'Abilerin abisi'

Faruk ŞÜYÜN
Faruk ŞÜYÜN ODAK

Benim hiç abim olmamıştı. Tek çocuktum. Bunun keyfini sürmüyor da değildim, ama çocukluğumda, ilk gençliğimde, hatta "eşşek" kadar adam olduktan sonra da bir ağabey aramadım desem yalan olur!.. Danışacağım, beni sevip kollayan bir abi... Annem gittikten sonra da kanatlarının altına sığınabileceğim bir dost...
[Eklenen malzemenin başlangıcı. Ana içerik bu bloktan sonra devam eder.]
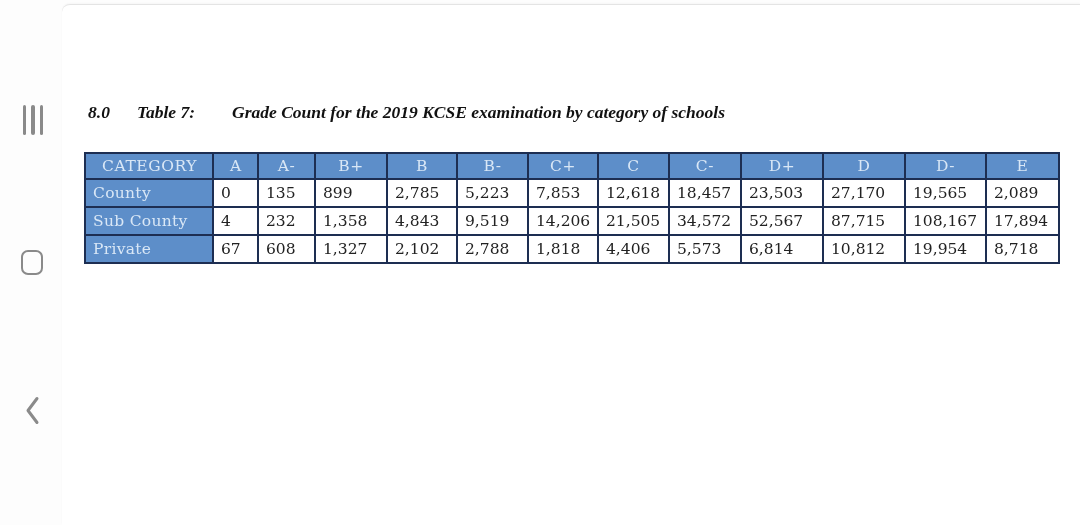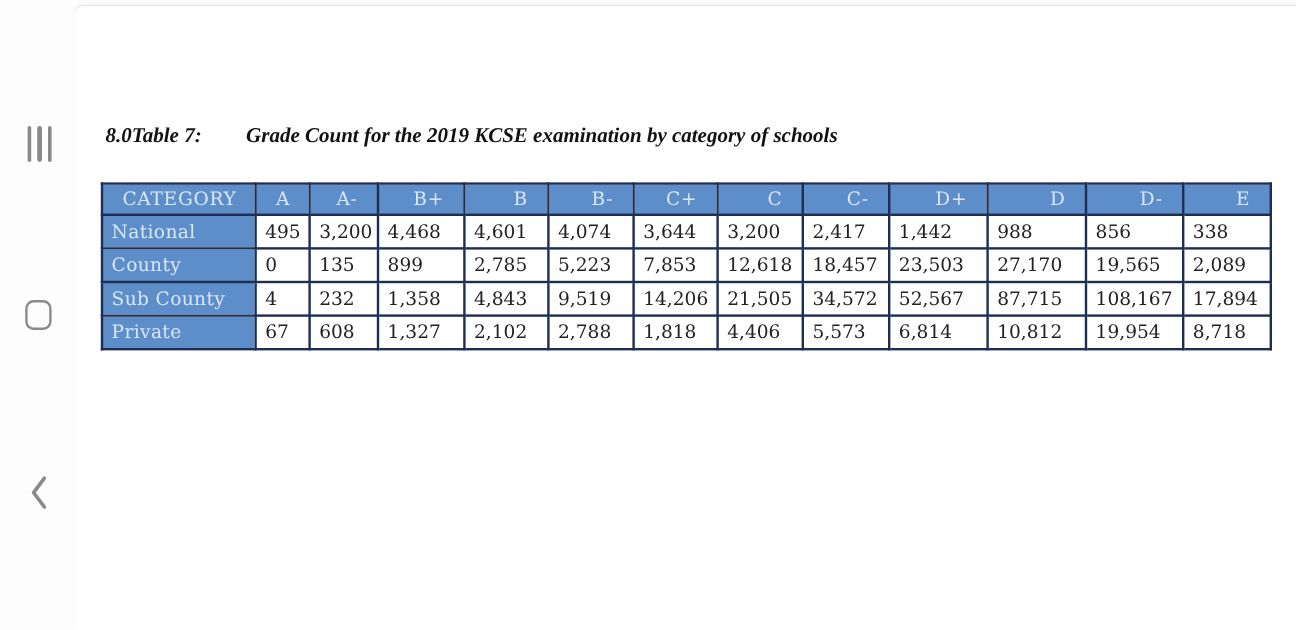--- a/index.html
+++ b/index.html
@@ -55,7 +55,7 @@
     font-size: 17.5px; color: #111;
     white-space: nowrap;
   }
-  .doc-title .sec   { }
+  .doc-title .sec   { margin-right: 27px; }
   .doc-title .label { margin-right: 37px; }
 
   

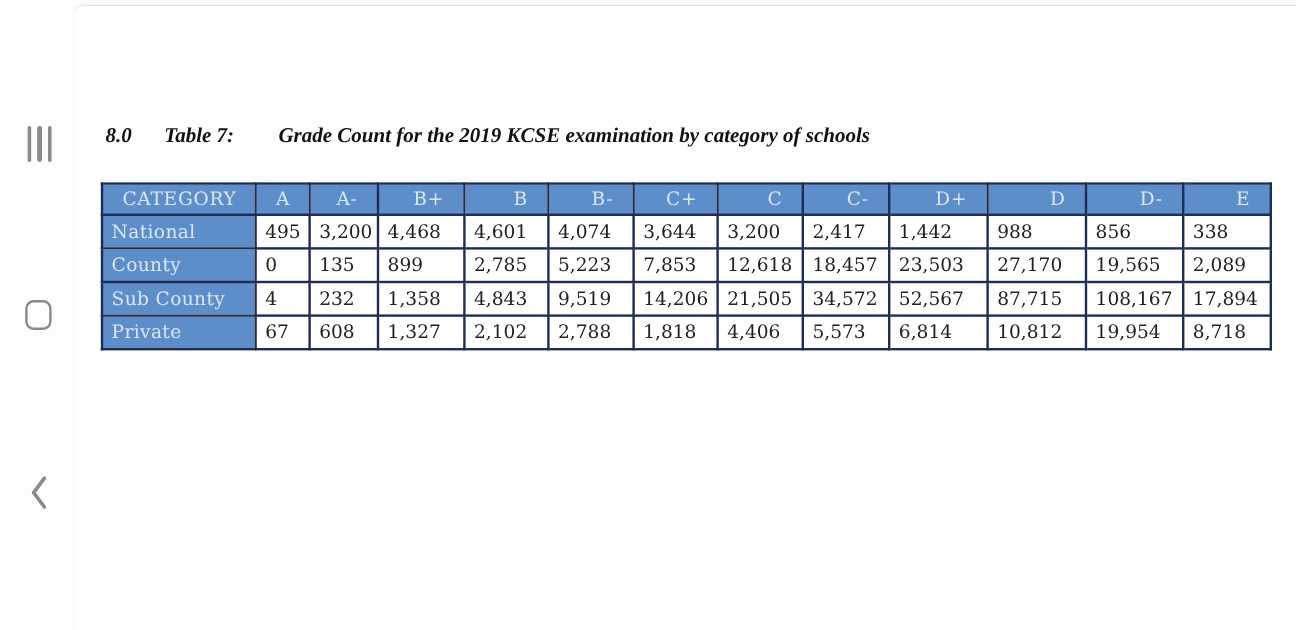--- a/index.html
+++ b/index.html
@@ -79,7 +79,7 @@
   .grade-table thead th {
     background: var(--header-bg, #5d8ec9);
     color: var(--header-text, #d9e7f6);
-    text-align: right;
+    text-align: center;
     letter-spacing: 0.6px;
     padding: 0 16px;
     height: 24px;

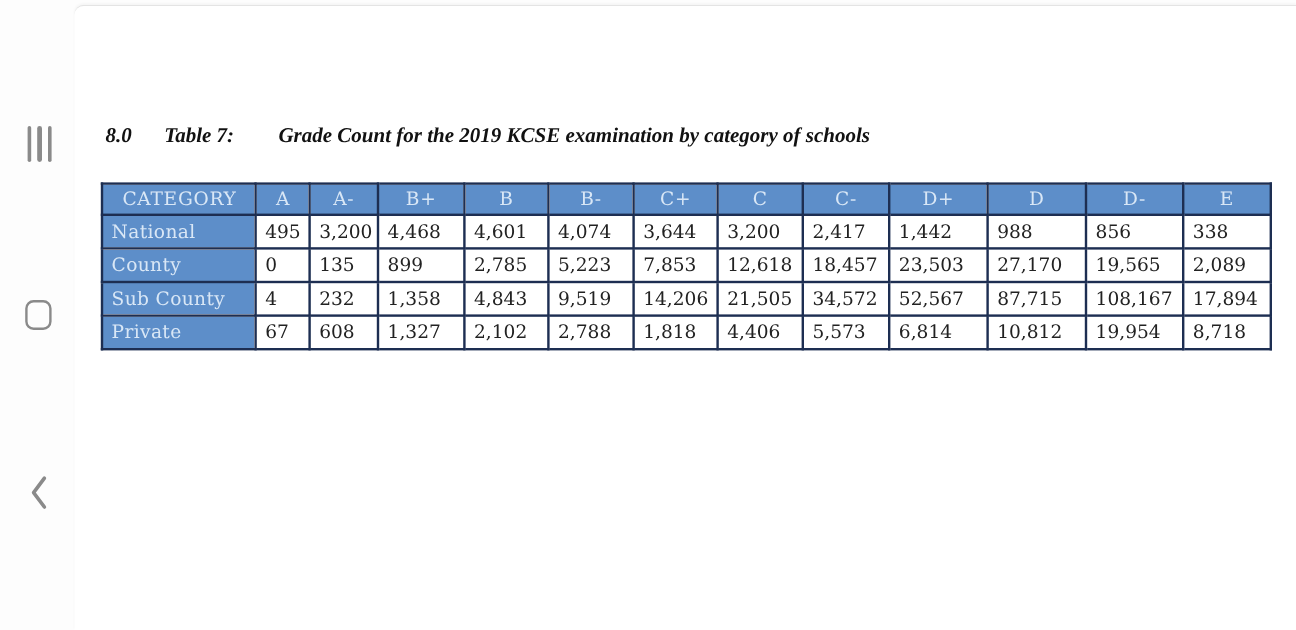--- a/index.html
+++ b/index.html
@@ -154,21 +154,6 @@
   </thead>
   <tbody>
       <tr>
-        <th class="cat">National</th>
-        <td>495</td>
-        <td>3,200</td>
-        <td>4,468</td>
-        <td>4,601</td>
-        <td>4,074</td>
-        <td>3,644</td>
-        <td>3,200</td>
-        <td>2,417</td>
-        <td>1,442</td>
-        <td>988</td>
-        <td>856</td>
-        <td>338</td>
-      </tr>
-      <tr>
         <th class="cat">County</th>
         <td>0</td>
         <td>135</td>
Hayat denilen ırmak akıp gidiyor... Bu düşüncelerle kavrulduğum uzun yıllar çoktan geride kaldı... Ve bir gün bir ağabeyim olduğunu hissetmeye başladım. Evet, her ne kadar kan bağım olmasa da bir abim vardı hayatımda. Onunla her sohbet, her yemek, her yolculuk bu ağabey duygusunu güçlendiriyor, kanıtlıyordu. Bir gün geldi, gururla söylemeye başladım: Benim bir "öz" ağabeyim var, adı Deniz Kavukçuoğlu...

30 yıl, 30 Mayıs Salı sabahına kadar bu duyguyu yaşadım. O sabah aldığım haberden sonra içimde hiçbir şey değişmeyecek, ama artık “dı”lı konuşup yazacak, “vardı!” diyeceğim. Onu kaybettik!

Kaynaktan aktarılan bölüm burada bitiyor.